DL: You take Cybersecurity Awareness Month very seriously, and offer global programs and challenges. Tell us about that? Why is that important to you?

ED: We just finished our second annual Security Awareness Month (SAM), and we are already planning for 2019! Our normal cadence of communications revolves around monthly, multi-channeled messaging, but October kicks it up a notch. During SAM, we put out weekly educational articles that are supported by global email broadcasts and onsite digital signage. Every computer around the world has a temporary desktop wallpaper that changes to a message driving people to our resources. We globally broadcast educational events, and incentivize attendance with vendor-sponsored giveaways. This year, site locations around the world were encouraged to print and hang large Security Awareness pledge banners where employees were encouraged to support the information security mission by signing the banner. Sites then competed for the most signatures.
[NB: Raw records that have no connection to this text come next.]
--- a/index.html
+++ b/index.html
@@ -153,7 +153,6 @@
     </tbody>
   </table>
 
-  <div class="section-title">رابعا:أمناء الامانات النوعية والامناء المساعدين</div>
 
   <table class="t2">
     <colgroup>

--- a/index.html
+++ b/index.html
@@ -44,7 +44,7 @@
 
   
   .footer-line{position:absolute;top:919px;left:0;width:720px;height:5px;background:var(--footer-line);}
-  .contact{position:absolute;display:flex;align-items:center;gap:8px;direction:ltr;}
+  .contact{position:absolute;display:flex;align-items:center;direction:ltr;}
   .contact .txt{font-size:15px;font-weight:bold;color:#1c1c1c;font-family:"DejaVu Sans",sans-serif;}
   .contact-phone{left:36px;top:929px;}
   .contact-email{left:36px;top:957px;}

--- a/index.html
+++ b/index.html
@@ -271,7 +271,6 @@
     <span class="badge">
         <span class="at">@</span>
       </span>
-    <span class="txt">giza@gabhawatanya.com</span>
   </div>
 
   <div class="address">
There’s a lot more that we do, including the creation of a special intranet hub for SAM materials, but the basic idea is a communications blitz that is varied enough that it doesn’t become noise.
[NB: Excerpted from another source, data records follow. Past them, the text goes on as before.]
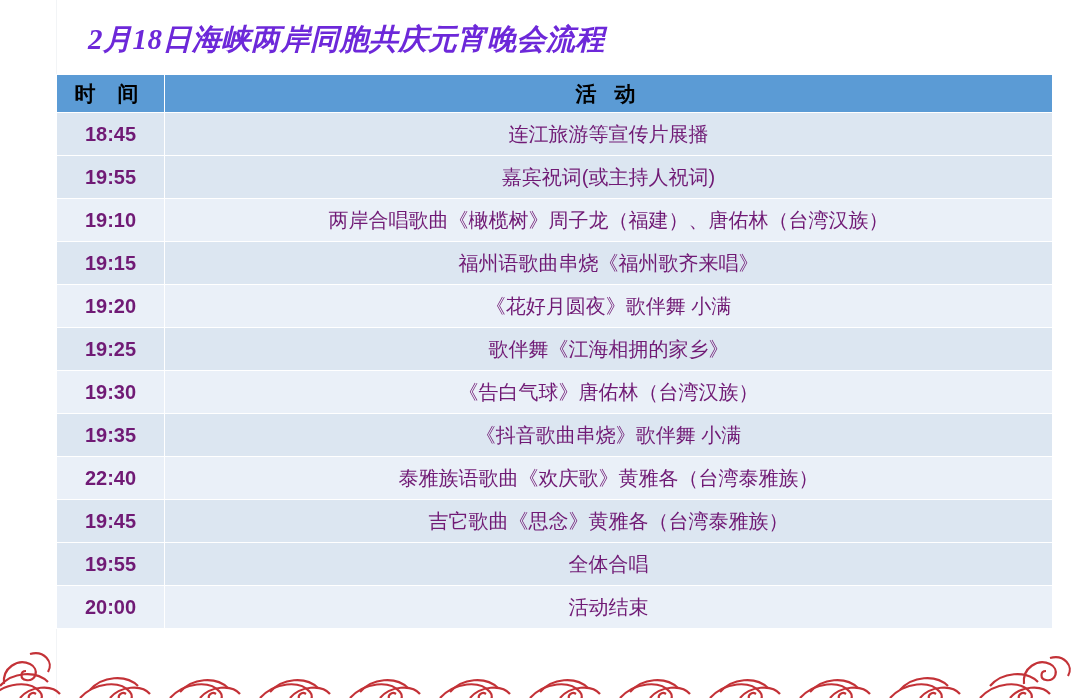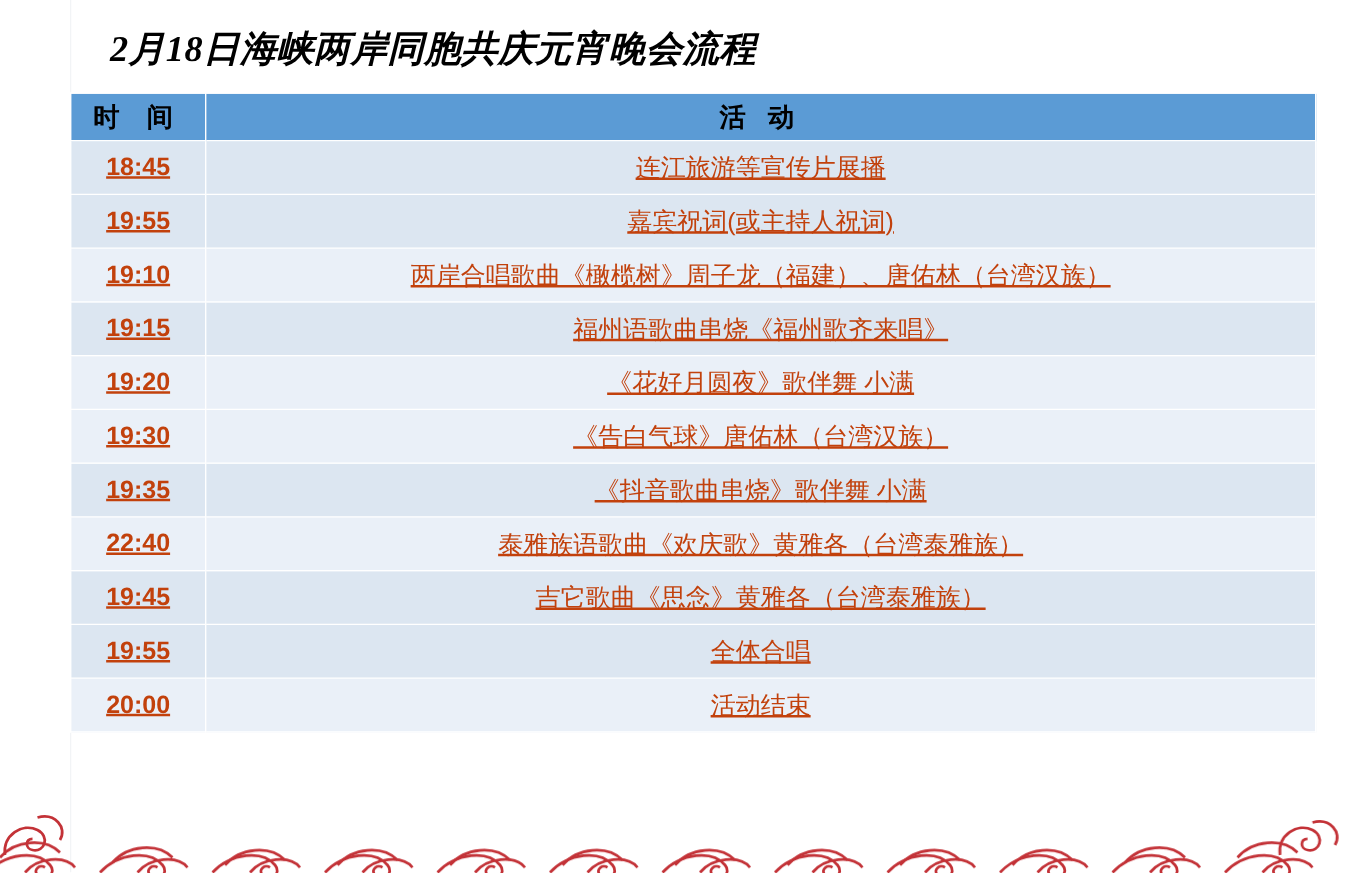--- a/index.html
+++ b/index.html
@@ -45,7 +45,7 @@
     font-weight: bold;
     font-style: italic;
     font-size: 29px;
-    color: #000000;
+    color: #6d28d9;
     letter-spacing: 0.5px;
     white-space: nowrap;
     z-index: 3;

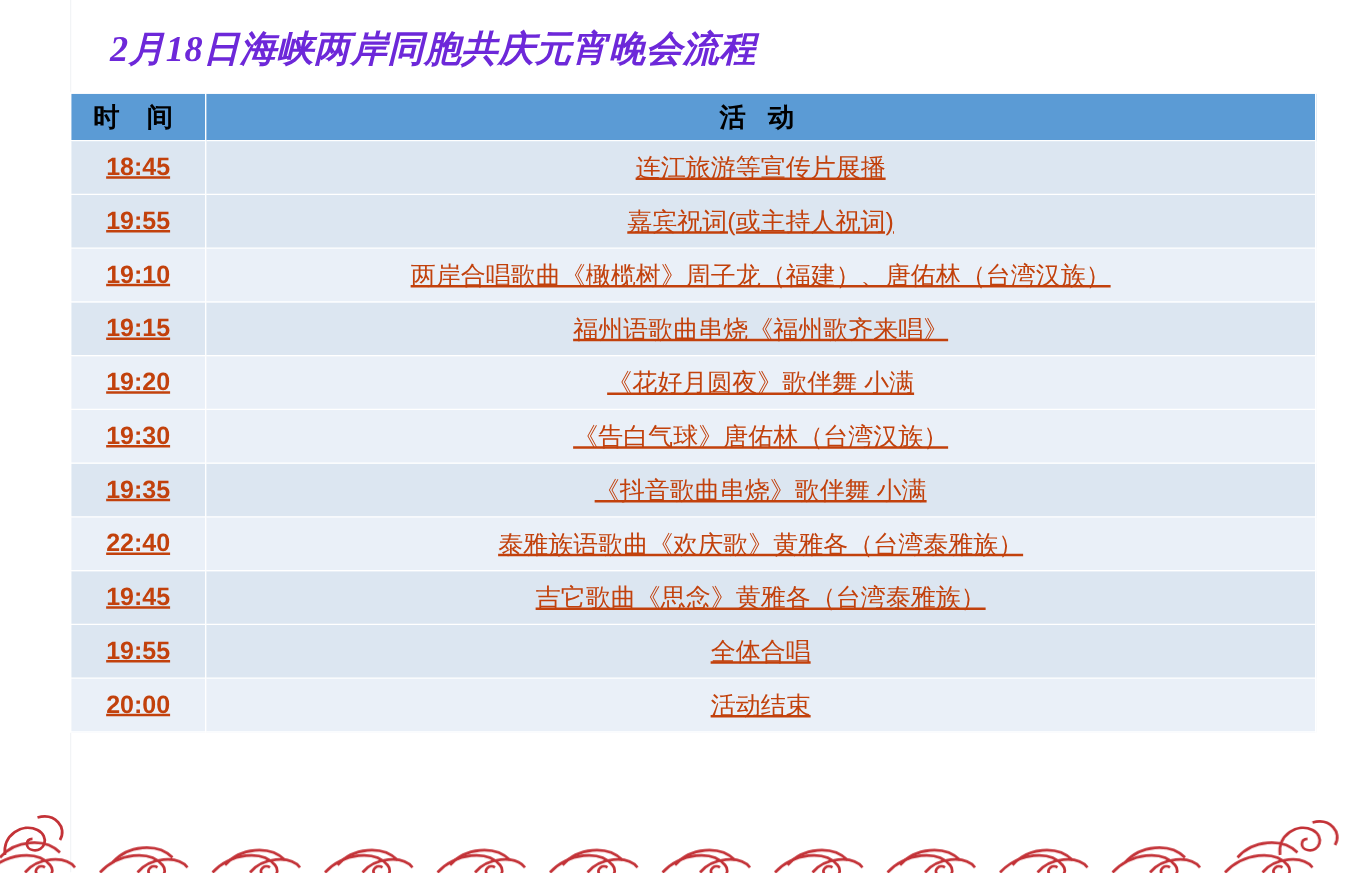--- a/index.html
+++ b/index.html
@@ -81,11 +81,10 @@
     height: 40px;
     border: 1px solid #ffffff;
     font-size: 20px;
-    color: #c2410c;
+    color: #701a75;
     text-align: center;
     vertical-align: middle;
     font-family: "Liberation Sans", sans-serif;
-    text-decoration: underline;
   }
   table.schedule td.time {
     font-weight: bold;

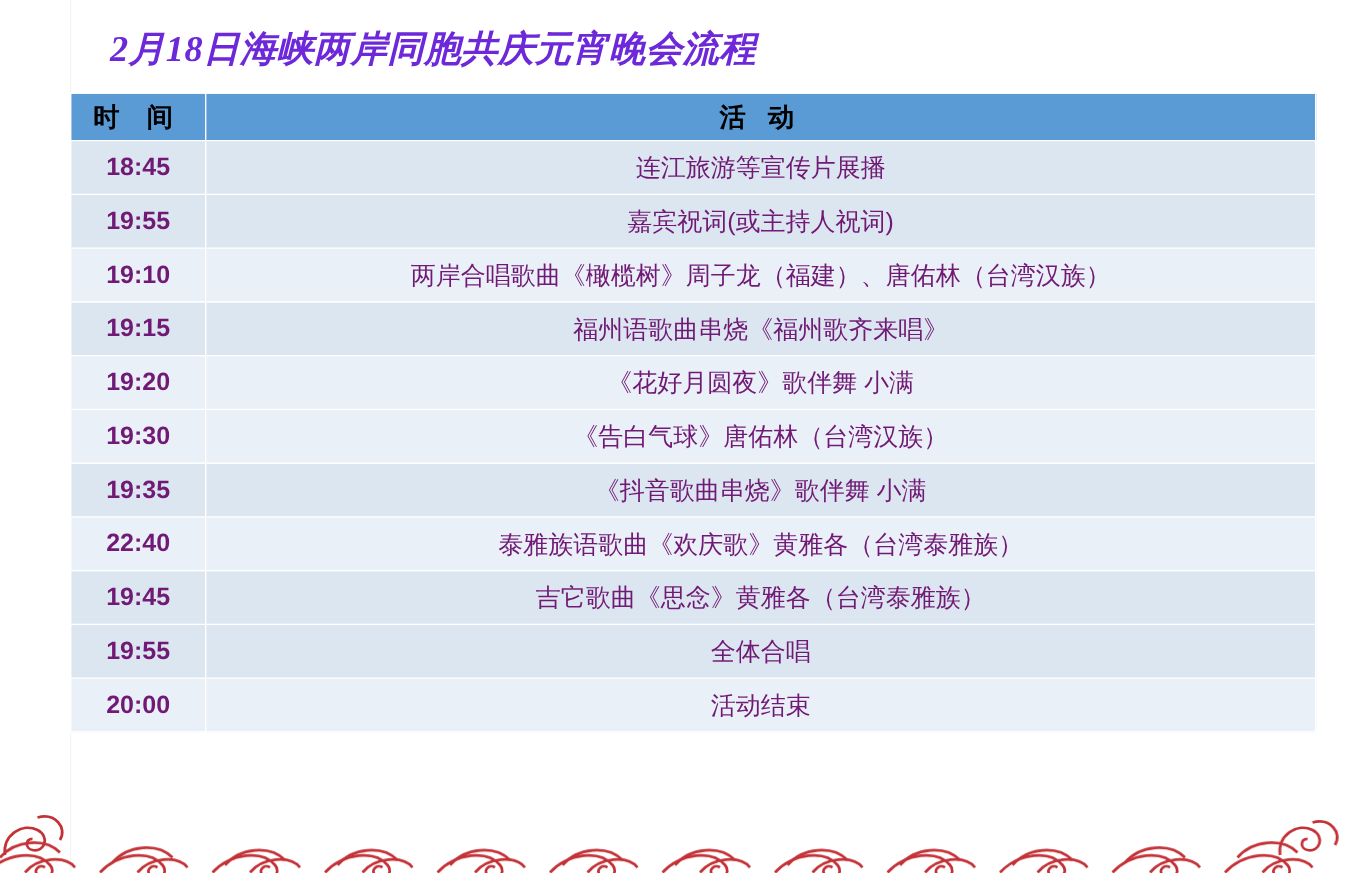--- a/index.html
+++ b/index.html
@@ -148,6 +148,10 @@
           <td class="time">19:20</td>
           <td class="activity">《花好月圆夜》歌伴舞  小满</td>
         </tr>
+        <tr class="row-odd">
+          <td class="time">19:25</td>
+          <td class="activity">歌伴舞《江海相拥的家乡》</td>
+        </tr>
         <tr class="row-even">
           <td class="time">19:30</td>
           <td class="activity">《告白气球》唐佑林（台湾汉族）</td>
SAM is important because it offers us an annual, highly focused chance to bring InfoSec education to the forefront of the organization’s activities. October is the one time a year that the entire company places a dedicated focus on digital self-defense lessons to our employees, and it offers an unparalleled opportunity to help our people understand that awareness is something they can and should take home with them.

DL: What improvements do you still want to see moving forward? Where do you see things headed as we move towards 2020?

ED: We are expanding the messaging cadence and techniques of our internal communications campaign. It is critical to keep things entertaining through variety. One big focus is on delivering our information to targeted audiences, rather than the general population of Lear employees. For example, we are starting a second monthly podcast that deals entirely with the security of product development. We are also devoting 2019 to the theme of “action.” As a result, we are going to profile specific departments or divisions, and how they might go about establishing awareness action plans unique to them.

As for where things are headed in terms of general cybersecurity at Lear, I think it is going to be increasingly important to demonstrate the ongoing value of InfoSec through increased employee engagement, such as self-reporting and phishing click-rate metrics. Additionally, we still need to deal with the basics of information security including addressing the increasing number of attacks, increasing customer requirements, and proliferation of global data privacy and data protection laws.

DL: Is there anything else you’d like to add? Please brag.

ED: I think our LSAT program has achieved something great in its multi-channeled approach. Beyond showing value through increases in self-reported suspicions and significant decreases in self-phishing click rates, we’ve demonstrated success through metrics on employee engagement, as evidenced by the number of hits for our online resources and the numbers involved with our Yammer group’s growth and activity. I feel much better knowing that the people who are at the heart of our organization, and the targets of an ever-increasing threat landscape, are getting educated and are doing so enthusiastically.

DL: I want to thank Mr. Duby for participating in this interview, which I think represents best practices for the global corporate companies that I work with at Security Mentor Inc. on a regular basis.

Well done, Lear!

I urge others in the public and private sectors to follow Lear's examples in their security awareness training program.